Sorry we don’t have a proper picture, but here’s a jar of marbles.
Somewhere, someone is already writing a pitch for an indie movie.
The Strange Sexual Quirk of Filipino Seafarers
by Ryan Jacobs
When Norwegian anthropologist Gunnar Lamvik first began living in Iloilo city, a seafaring haven in the southern Philippines, he sensed he wasn’t getting the richest and most detailed information about the shipping experience from interviews with his neighbors, who were home on two-month vacations from 10 months at sea. To crack the cultural mystery of any total institution, you have to go inside, he reasoned. “If you [want] a feeling of a seafarer’s life, you have to be at sea with them when they are open,” said Lamvik, who now studies how cultural differences affect occupational safety at a Norway-based think-tank called SINTEF. “It’s important to be on board for some time, and build trust. That’s the crucial thing to do.”
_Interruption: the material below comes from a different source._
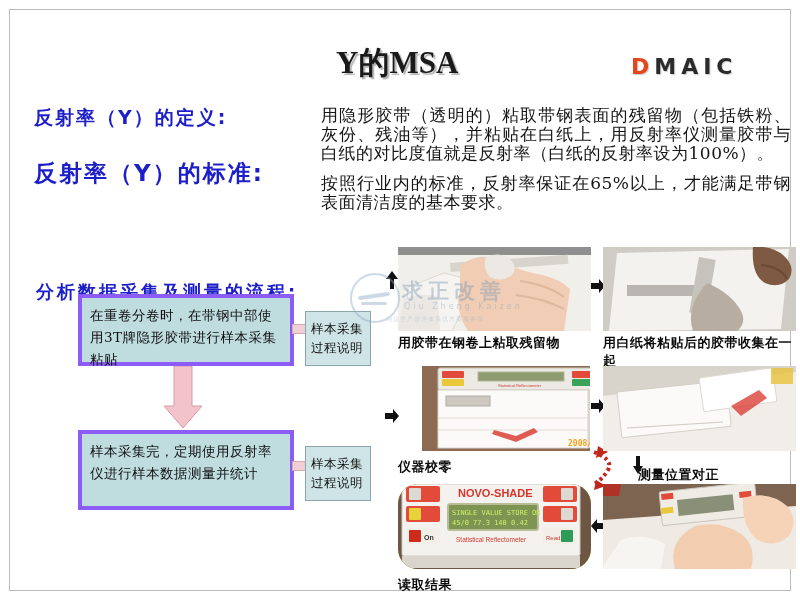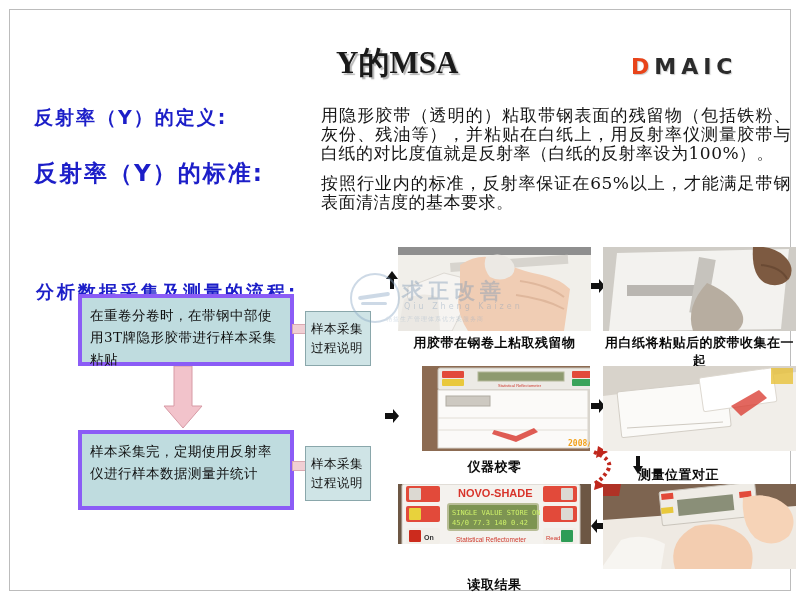"用胶带在钢卷上粘取残留物" .cap { text-align: center -> none }
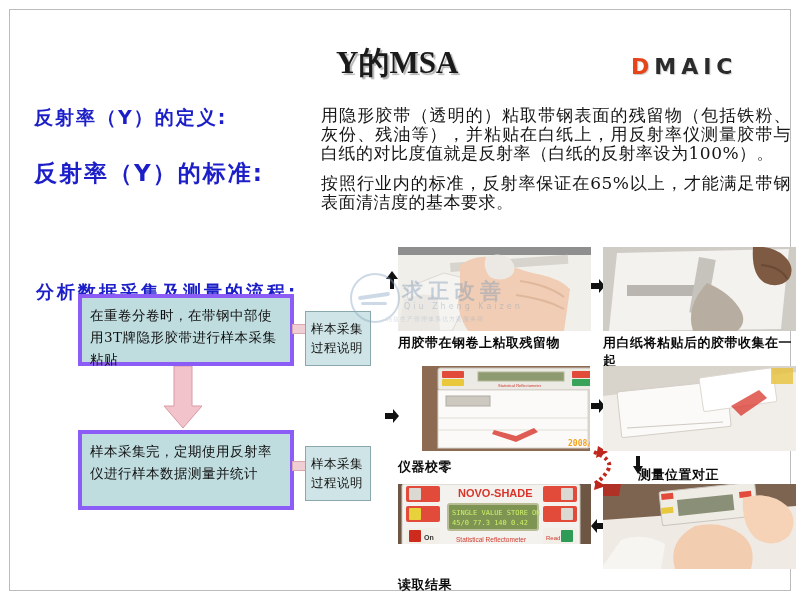"NOVO-SHADE" #ph5 { border-radius: none -> 20px; height: 60px -> 85px }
For the next three years, he was on and off ships, floating with his subjects from port to port and trying to make that connection.
At a raucous karaoke crew member party somewhere in the middle of the Indian Ocean, it began to happen. He belted out the lyrics to “House of the Rising Sun.” Then, he insisted on singing it again. “That was a real ice breaker,” he said.
It was in this type of loose, booze-flowing setting that he learned the most about the lives of his shipmates. And soon, conversations turned to perhaps the most fascinating part of the Filipino seafaring identity, the little-known and barely studied sexual practice of “bolitas,” or little balls.
Many Filipino sailors make small incisions in their penises and slide tiny plastic or stone balls — the size of M&M’s — underneath the skin in order to enhance sexual pleasure for prostitutes and other women they encounter in port cities, especially in Rio de Janeiro. “This ‘secret weapon of the Filipinos,’ as a second mate phrased it, has therefore obviously something to do,” Lamvik wrote in his thesis, “‘with the fact that ‘the Filipinos are so small, and the Brazilian women are so big’ as another second mate put it.”
Read the article at The Atlantic.
Thanks to Chus for the link.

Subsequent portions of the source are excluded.